### Exercise instructions
Extract every line of the material that holds the string "Awakening".

** Opening Task inputs block **

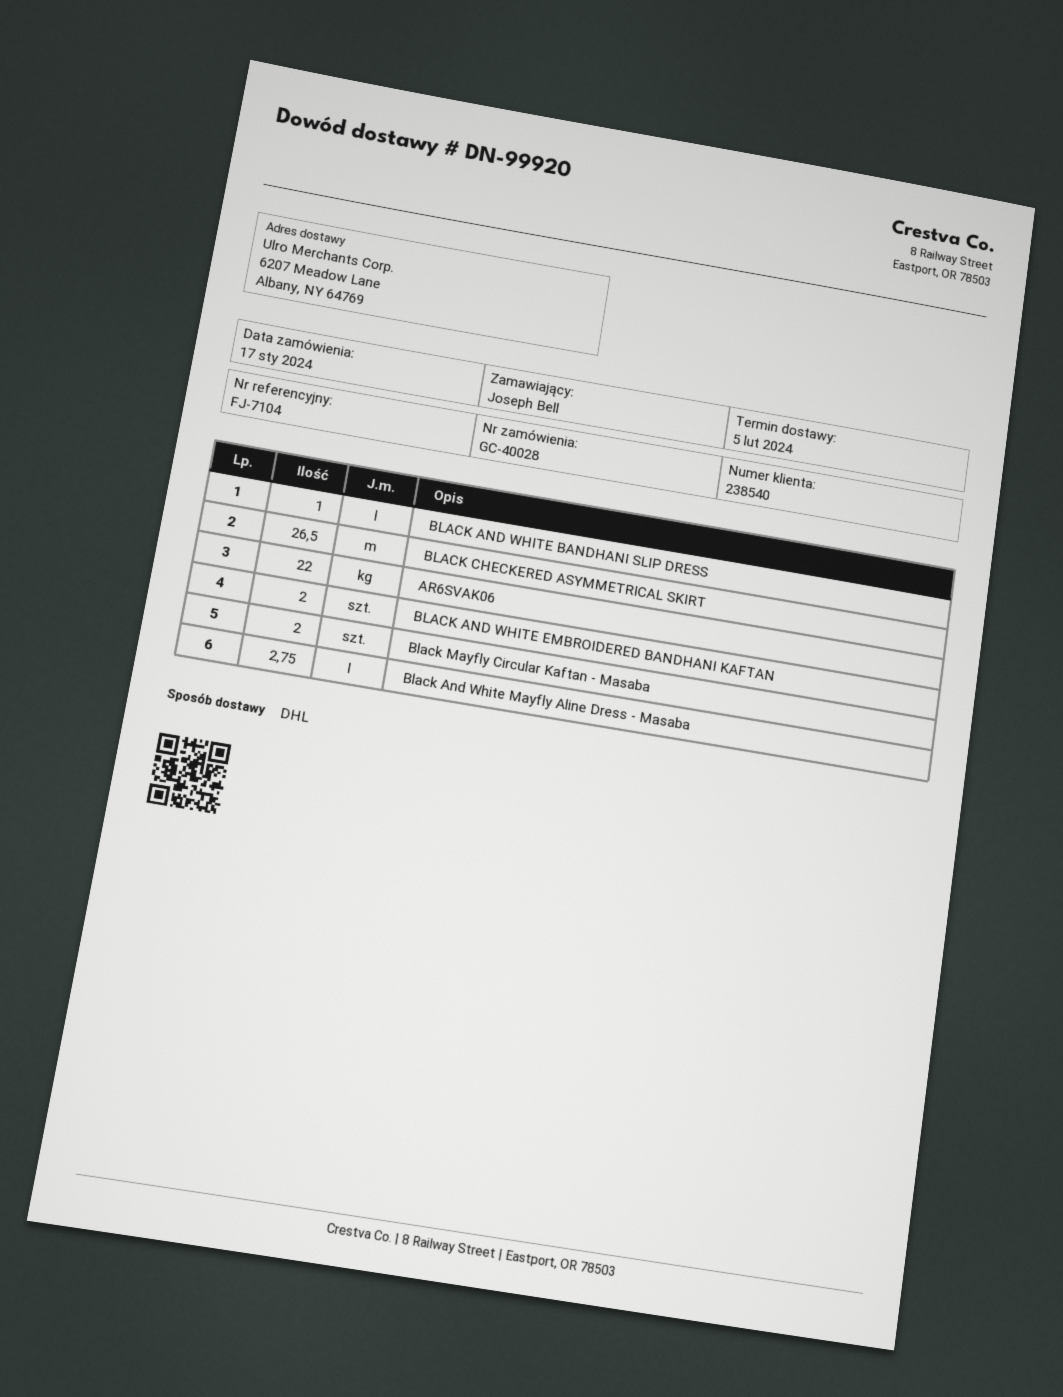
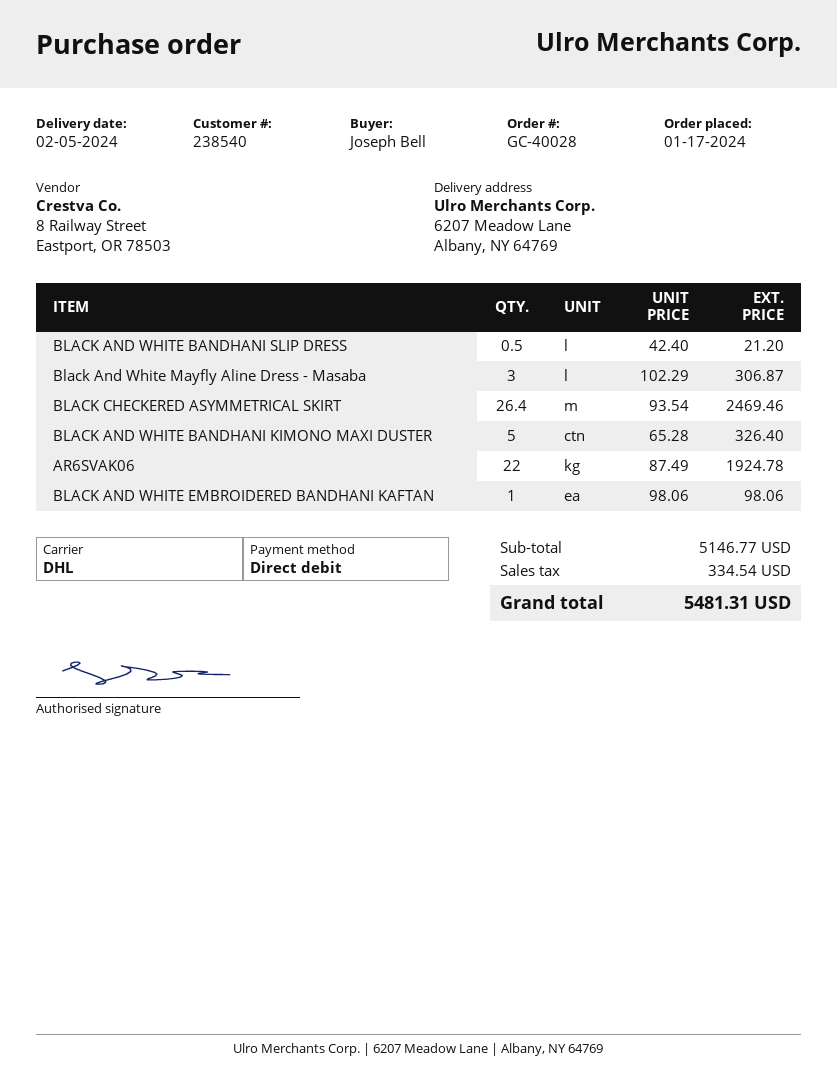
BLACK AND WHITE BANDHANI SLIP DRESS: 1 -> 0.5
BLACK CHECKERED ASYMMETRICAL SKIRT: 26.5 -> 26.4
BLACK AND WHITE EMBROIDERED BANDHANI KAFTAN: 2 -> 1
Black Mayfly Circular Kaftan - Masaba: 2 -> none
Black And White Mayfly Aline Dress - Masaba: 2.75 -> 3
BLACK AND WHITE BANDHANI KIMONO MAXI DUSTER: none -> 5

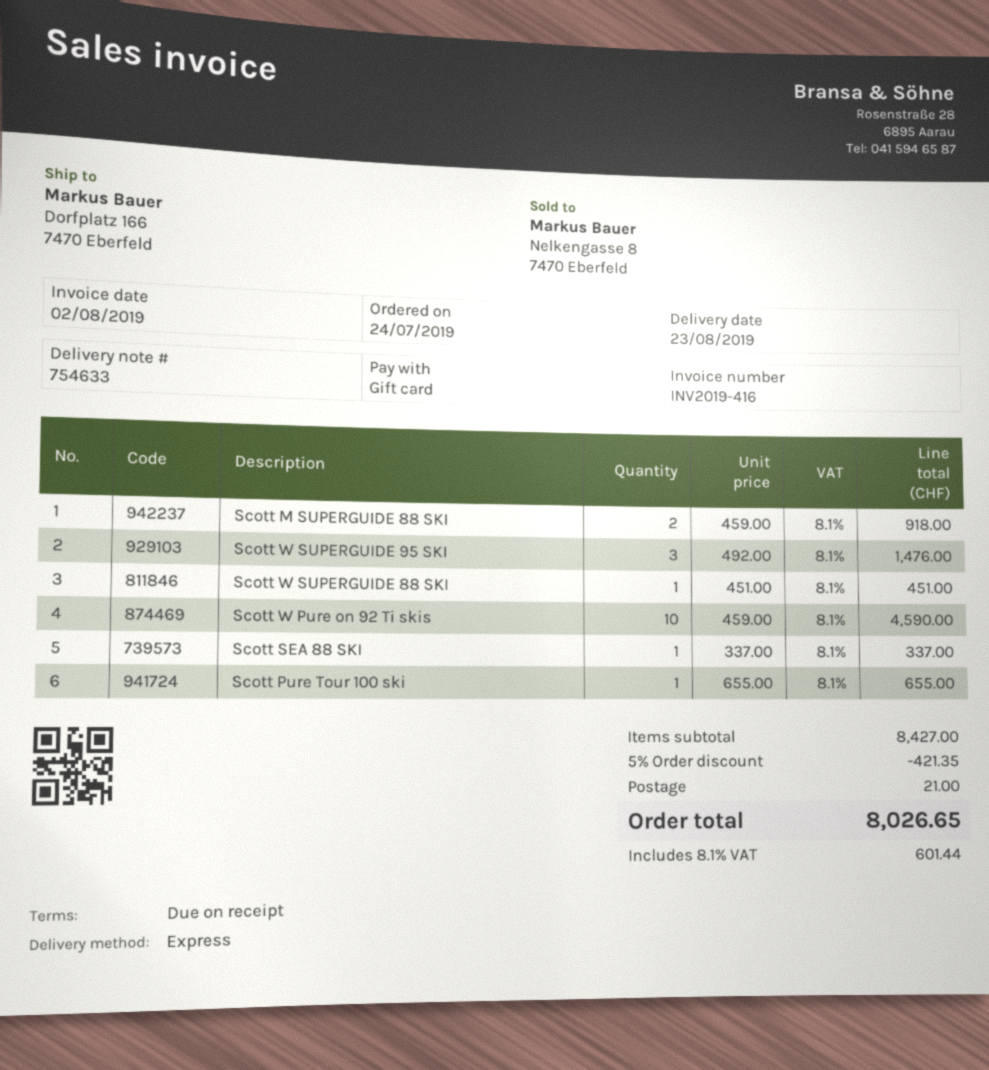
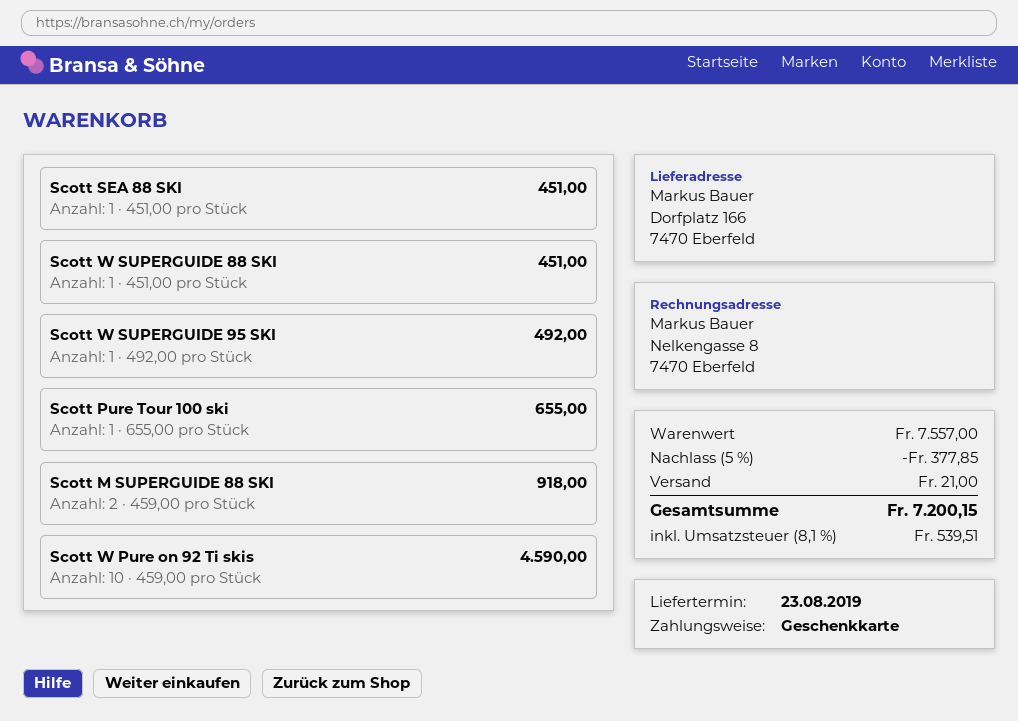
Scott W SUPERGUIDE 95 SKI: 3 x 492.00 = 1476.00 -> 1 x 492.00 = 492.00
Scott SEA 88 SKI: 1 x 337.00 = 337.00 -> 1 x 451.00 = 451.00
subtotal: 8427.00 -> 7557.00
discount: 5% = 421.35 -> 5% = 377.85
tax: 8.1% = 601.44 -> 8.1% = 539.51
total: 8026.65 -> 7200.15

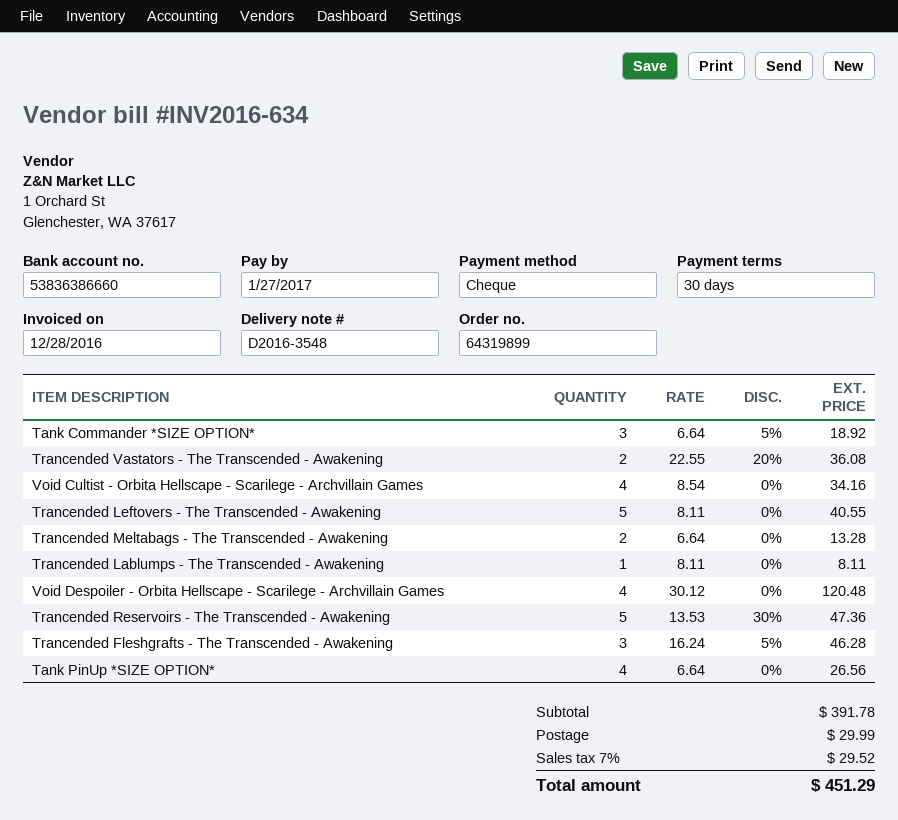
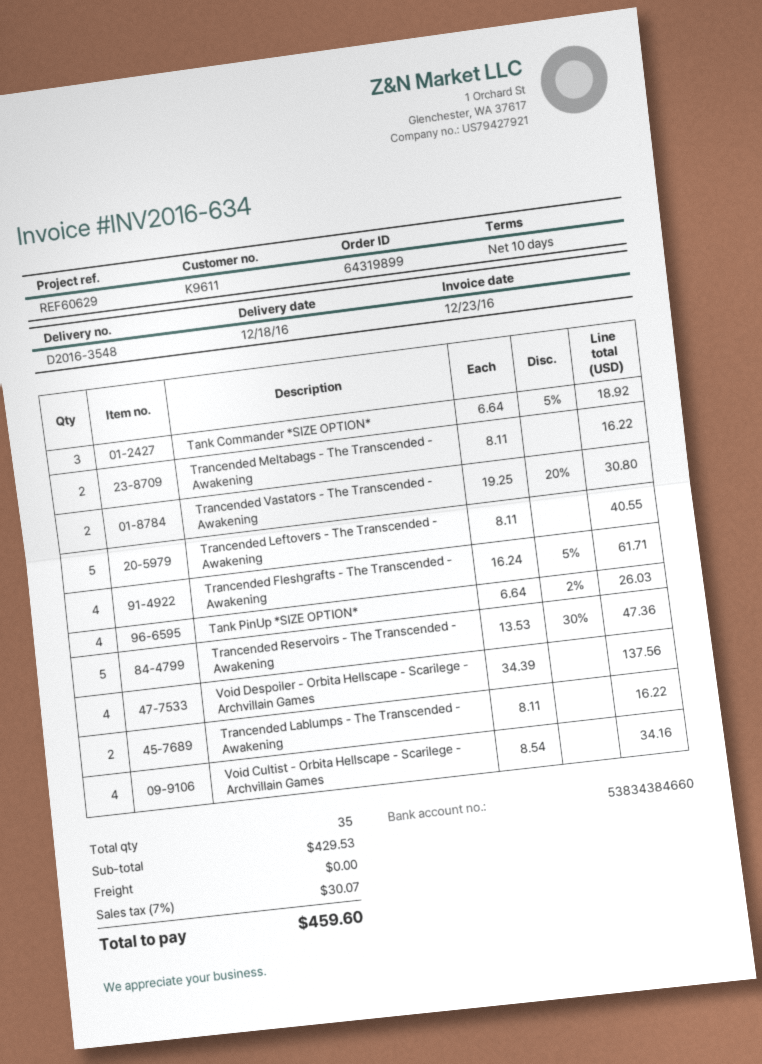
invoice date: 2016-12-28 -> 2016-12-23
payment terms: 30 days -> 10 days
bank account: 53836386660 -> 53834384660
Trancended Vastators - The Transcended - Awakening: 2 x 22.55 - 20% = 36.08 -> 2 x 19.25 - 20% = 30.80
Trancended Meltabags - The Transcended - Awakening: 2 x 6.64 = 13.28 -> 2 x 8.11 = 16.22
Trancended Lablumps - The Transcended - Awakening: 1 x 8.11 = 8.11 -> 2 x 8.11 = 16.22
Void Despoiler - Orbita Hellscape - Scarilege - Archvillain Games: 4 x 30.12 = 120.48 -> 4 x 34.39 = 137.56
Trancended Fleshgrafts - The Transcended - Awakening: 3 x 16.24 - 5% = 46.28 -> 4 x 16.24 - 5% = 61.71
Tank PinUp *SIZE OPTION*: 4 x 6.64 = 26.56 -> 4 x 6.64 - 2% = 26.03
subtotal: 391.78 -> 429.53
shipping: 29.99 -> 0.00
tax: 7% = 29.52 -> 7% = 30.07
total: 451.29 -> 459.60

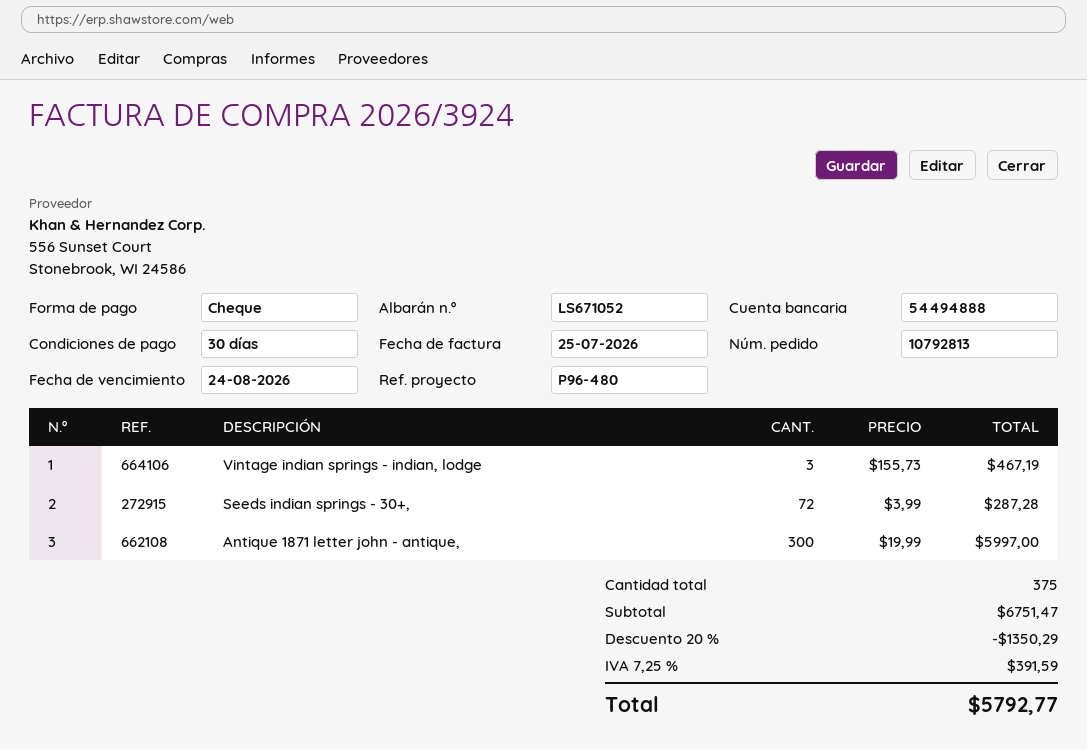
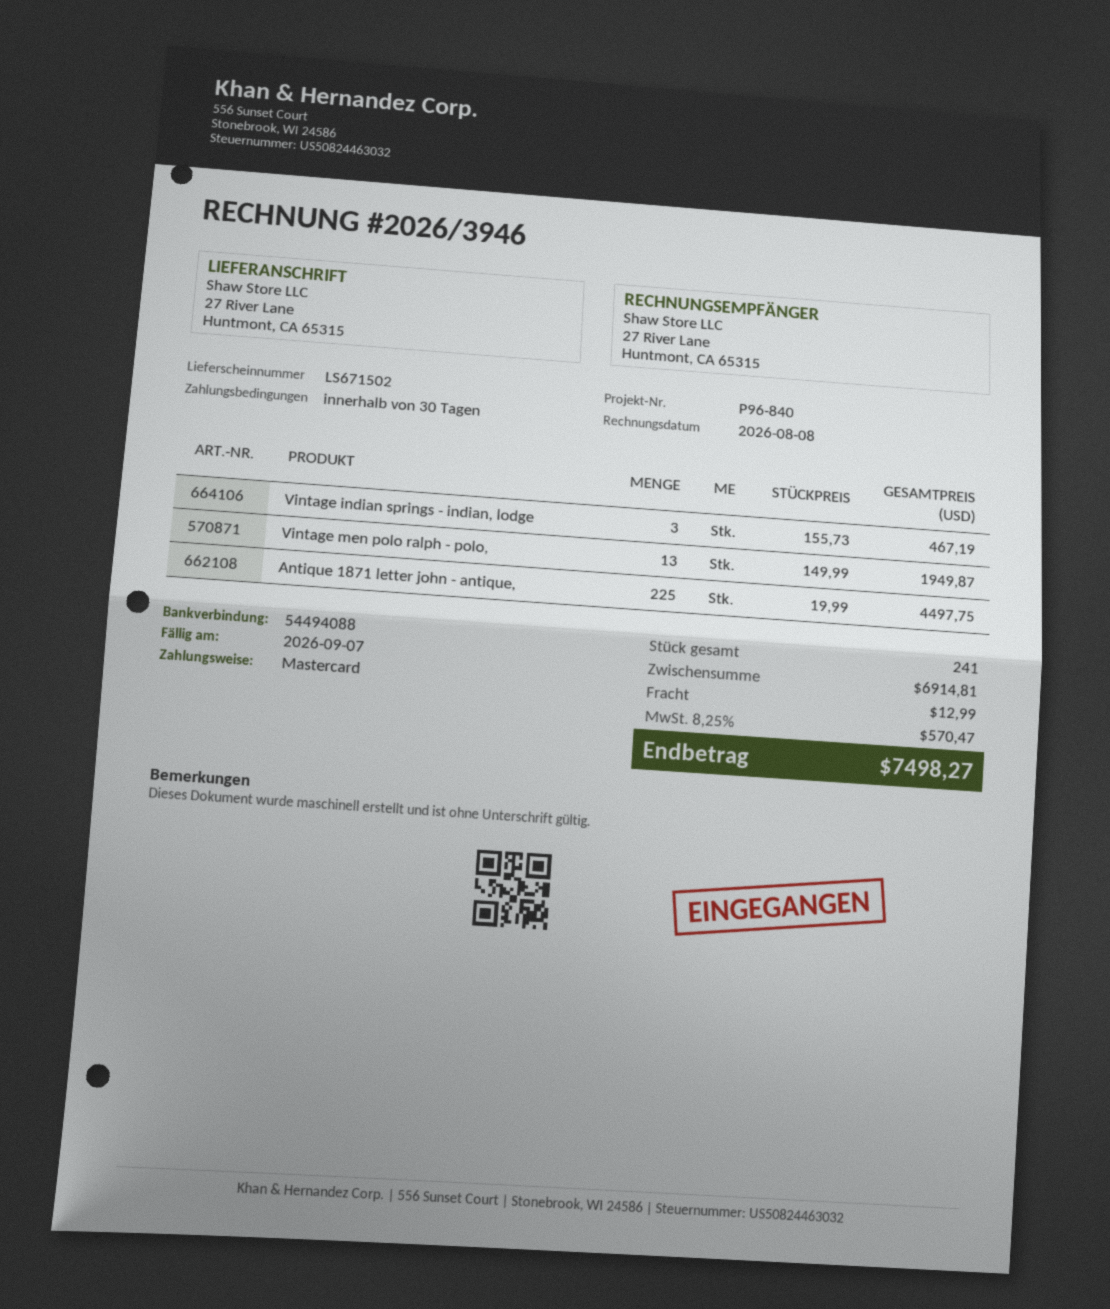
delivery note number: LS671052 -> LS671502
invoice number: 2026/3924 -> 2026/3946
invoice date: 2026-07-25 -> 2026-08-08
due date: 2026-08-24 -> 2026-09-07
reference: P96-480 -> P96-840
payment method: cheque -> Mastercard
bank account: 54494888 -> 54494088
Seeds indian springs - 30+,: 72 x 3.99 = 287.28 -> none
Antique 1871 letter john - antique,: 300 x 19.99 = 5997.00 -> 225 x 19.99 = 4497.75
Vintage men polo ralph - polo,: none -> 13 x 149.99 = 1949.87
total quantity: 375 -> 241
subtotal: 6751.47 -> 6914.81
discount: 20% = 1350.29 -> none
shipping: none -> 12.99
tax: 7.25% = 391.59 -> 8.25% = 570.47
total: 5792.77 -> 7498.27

** Closing Task inputs block **

### Answer box
Trancended Vastators - The Transcended - Awakening: 2 x 22.55 - 20% = 36.08 -> 2 x 19.25 - 20% = 30.80
Trancended Meltabags - The Transcended - Awakening: 2 x 6.64 = 13.28 -> 2 x 8.11 = 16.22
Trancended Lablumps - The Transcended - Awakening: 1 x 8.11 = 8.11 -> 2 x 8.11 = 16.22
Trancended Fleshgrafts - The Transcended - Awakening: 3 x 16.24 - 5% = 46.28 -> 4 x 16.24 - 5% = 61.71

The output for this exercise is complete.